Kemurahan serta kebaikan hati ditumbuhkan melalui kesempatan-kesempatan yang datang silih berganti, mengajarkan manusia untuk memilih, memperbaiki, dan bersyukur. Semoga diri ini semakin mengerti bahwa apa pun yang terjadi dan menimpa adalah bagian dari proses pembelajaran menuju kedewasaan iman.
Dengan pemahaman itu, hati akan tetap mampu tersenyum dan bersyukur tanpa henti dalam setiap keadaan.

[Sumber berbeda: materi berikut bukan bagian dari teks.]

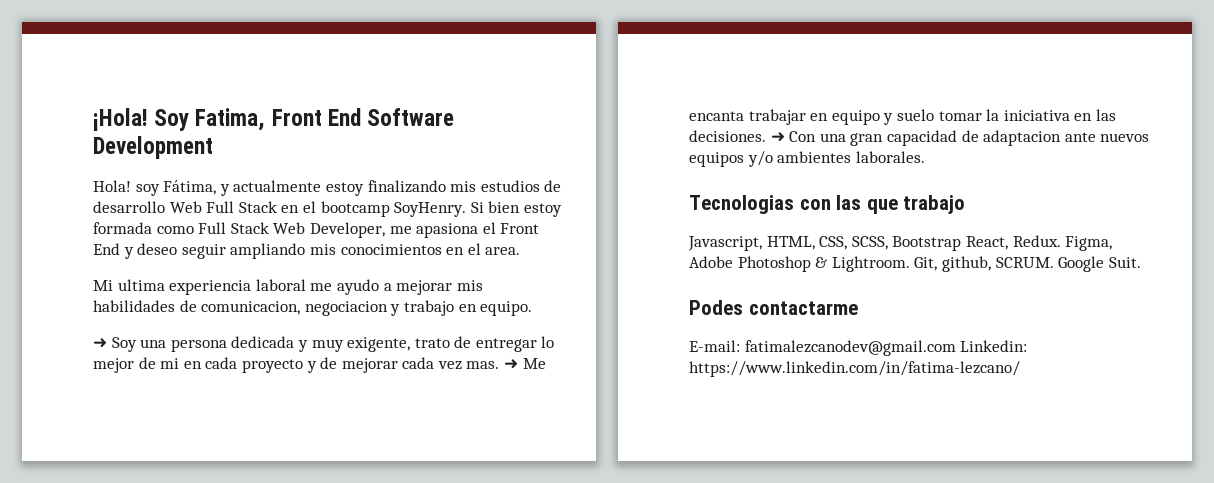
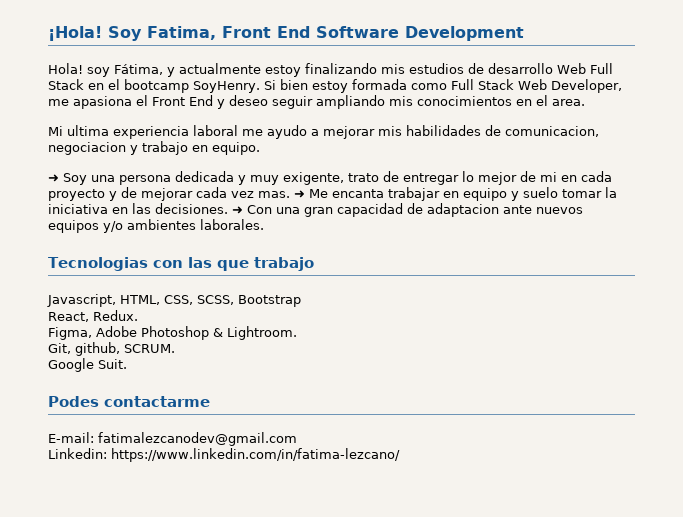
- Javascript, HTML, CSS, SCSS, Bootstrap React, Redux. Figma, Adobe Photoshop & Lightroom. Git, github, SCRUM. Google Suit.
+ Javascript, HTML, CSS, SCSS, Bootstrap
+ React, Redux.
+ Figma, Adobe Photoshop & Lightroom.
+ Git, github, SCRUM.
+ Google Suit.
- E-mail: fatimalezcanodev@gmail.com Linkedin: https://www.linkedin.com/in/fatima-lezcano/
+ E-mail: fatimalezcanodev@gmail.com
+ Linkedin: https://www.linkedin.com/in/fatima-lezcano/

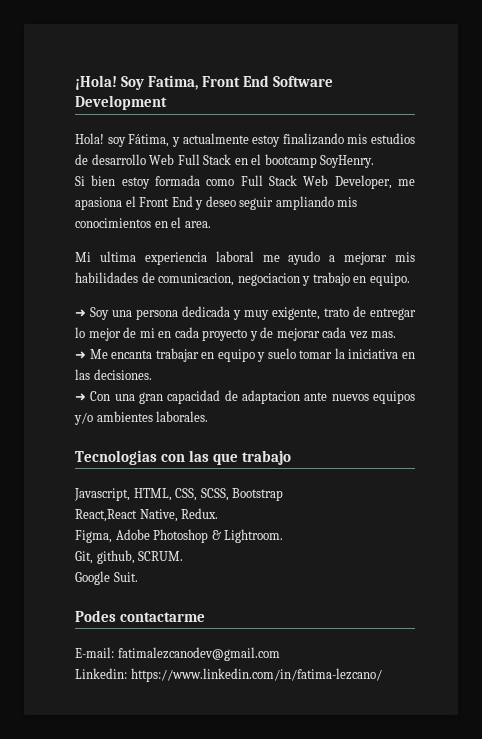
- Hola! soy Fátima, y actualmente estoy finalizando mis estudios de desarrollo Web Full Stack en el bootcamp SoyHenry. Si bien estoy formada como Full Stack Web Developer, me apasiona el Front End y deseo seguir ampliando mis conocimientos en el area.
+ Hola! soy Fátima, y actualmente estoy finalizando mis estudios de desarrollo Web Full Stack en el bootcamp SoyHenry.
+ Si bien estoy formada como Full Stack Web Developer, me apasiona el Front End y deseo seguir ampliando mis conocimientos en el area.
- ➜ Soy una persona dedicada y muy exigente, trato de entregar lo mejor de mi en cada proyecto y de mejorar cada vez mas. ➜ Me encanta trabajar en equipo y suelo tomar la iniciativa en las decisiones. ➜ Con una gran capacidad de adaptacion ante nuevos equipos y/o ambientes laborales.
+ ➜ Soy una persona dedicada y muy exigente, trato de entregar lo mejor de mi en cada proyecto y de mejorar cada vez mas.
+ ➜ Me encanta trabajar en equipo y suelo tomar la iniciativa en las decisiones.
+ ➜ Con una gran capacidad de adaptacion ante nuevos equipos y/o ambientes laborales.
- React, Redux.
+ React,React Native, Redux.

Assalam, Semangat Pagi !!!
Dalil Pendukung
1. Al-Qur’an
“Allah tidak membebani seseorang melainkan sesuai dengan kesanggupannya.”
QS. Al-Baqarah: 286
2. Al-Qur’an
“Dan Kami akan menguji kamu dengan keburukan dan kebaikan sebagai cobaan.”
QS. Al-Anbiya’: 35
3. Al-Qur’an
“Sesungguhnya bersama kesulitan ada kemudahan.”
QS. Al-Insyirah: 5–6
4. Hadis Nabi ﷺ
“Apabila Allah menghendaki kebaikan bagi seorang hamba, maka Dia akan menimpakan ujian kepadanya.”
HR. Bukhari
Pesan Inti:
Hidup adalah madrasah pembentuk jiwa. Kesulitan menguatkan, persoalan mendewasakan, dan kesempatan melatih keikhlasan. Hati yang memahami akan selalu menemukan alasan untuk bersyukur.
Semoga kita termasuk hamba yang belajar, tumbuh, dan bersyukur dalam setiap keadaan.